(Data entries)
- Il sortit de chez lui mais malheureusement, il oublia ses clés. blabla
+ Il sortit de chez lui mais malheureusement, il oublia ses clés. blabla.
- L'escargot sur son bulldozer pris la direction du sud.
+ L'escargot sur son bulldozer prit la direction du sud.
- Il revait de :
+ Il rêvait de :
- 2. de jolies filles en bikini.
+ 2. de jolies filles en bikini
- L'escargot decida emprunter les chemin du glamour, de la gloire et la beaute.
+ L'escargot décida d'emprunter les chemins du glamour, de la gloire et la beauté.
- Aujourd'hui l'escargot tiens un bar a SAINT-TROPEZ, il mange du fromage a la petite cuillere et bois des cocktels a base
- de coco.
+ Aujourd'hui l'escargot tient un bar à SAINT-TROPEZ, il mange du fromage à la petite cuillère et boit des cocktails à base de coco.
...
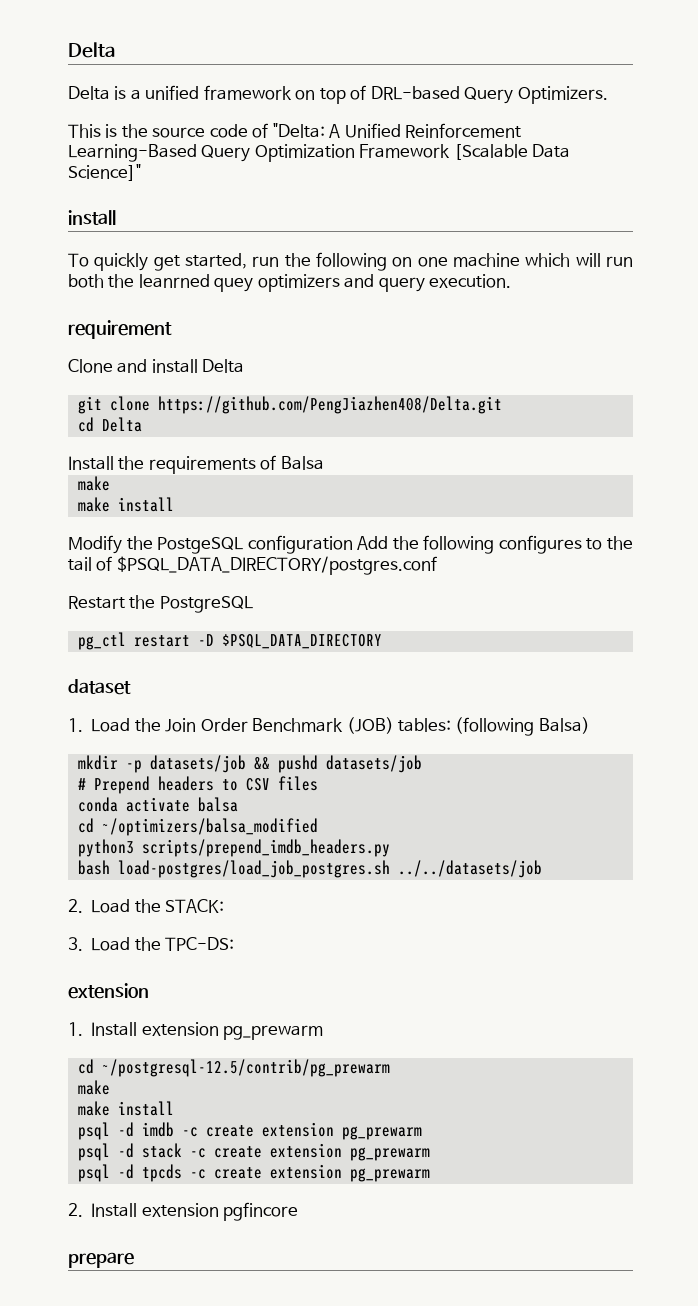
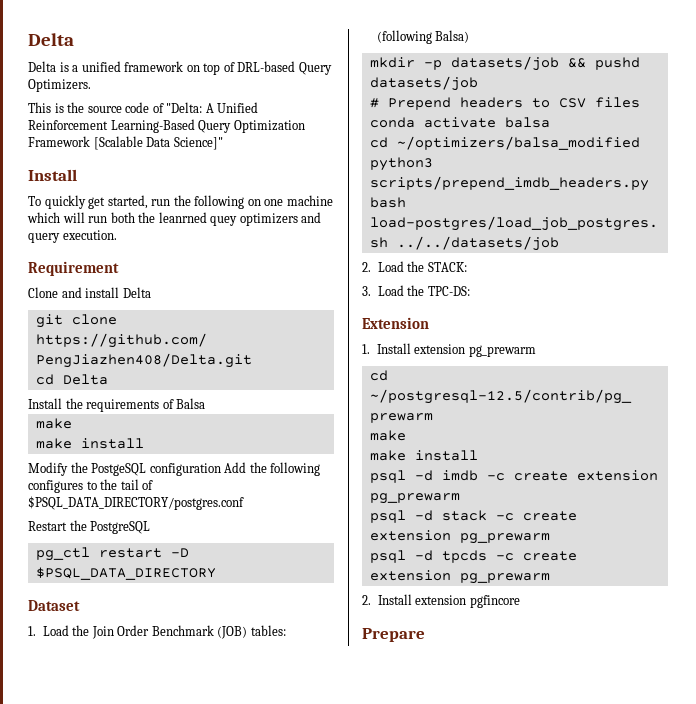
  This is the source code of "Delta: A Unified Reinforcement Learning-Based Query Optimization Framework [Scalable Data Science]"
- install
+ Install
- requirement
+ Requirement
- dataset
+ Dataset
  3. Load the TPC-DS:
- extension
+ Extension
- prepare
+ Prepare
...
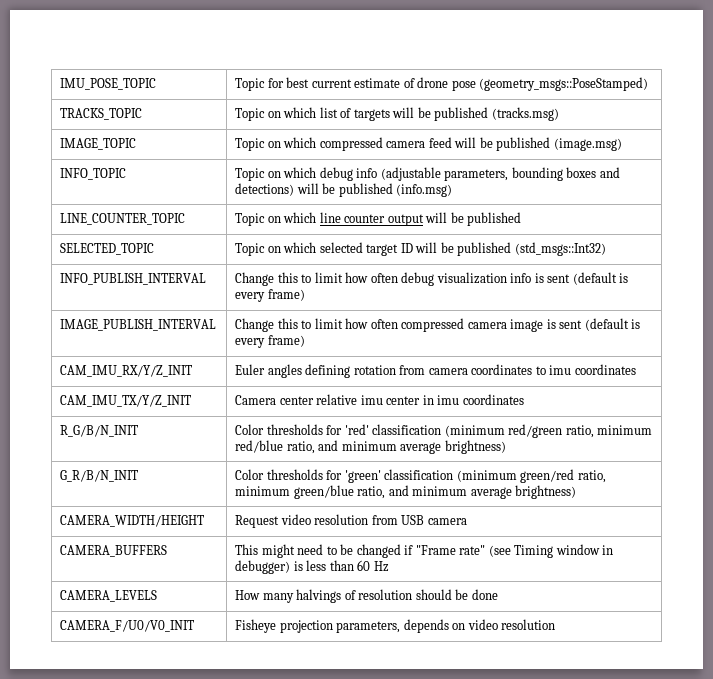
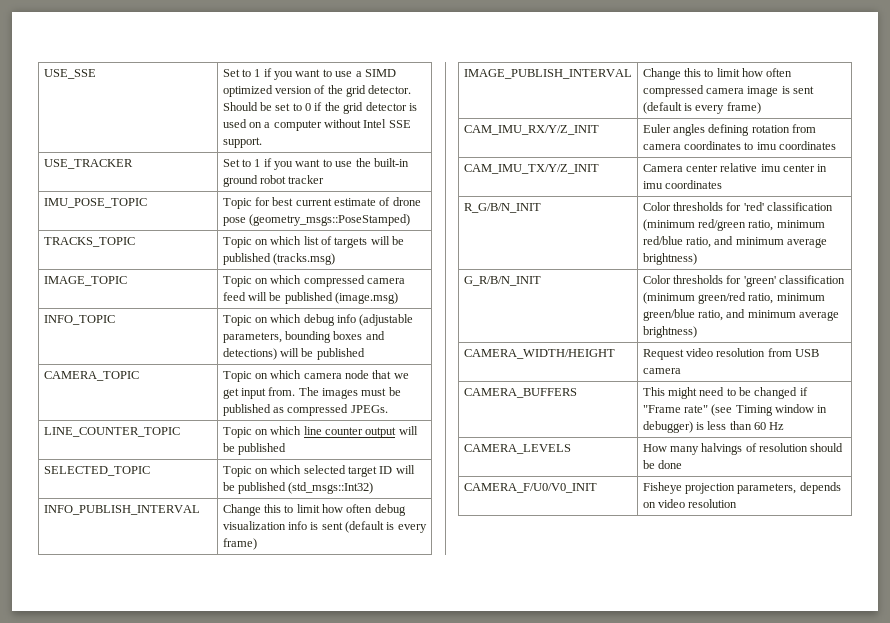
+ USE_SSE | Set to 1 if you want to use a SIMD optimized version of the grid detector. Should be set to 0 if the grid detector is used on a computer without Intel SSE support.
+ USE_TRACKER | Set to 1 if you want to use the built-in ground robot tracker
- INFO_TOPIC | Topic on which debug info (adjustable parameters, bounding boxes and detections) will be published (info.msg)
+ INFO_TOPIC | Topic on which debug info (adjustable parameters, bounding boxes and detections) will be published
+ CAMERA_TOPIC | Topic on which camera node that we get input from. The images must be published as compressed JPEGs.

* _Aim of the task_
From the records, copy every line that has the string "glamour" in it.

* _Result of the task_
- L'escargot decida emprunter les chemin du glamour, de la gloire et la beaute.
+ L'escargot décida d'emprunter les chemins du glamour, de la gloire et la beauté.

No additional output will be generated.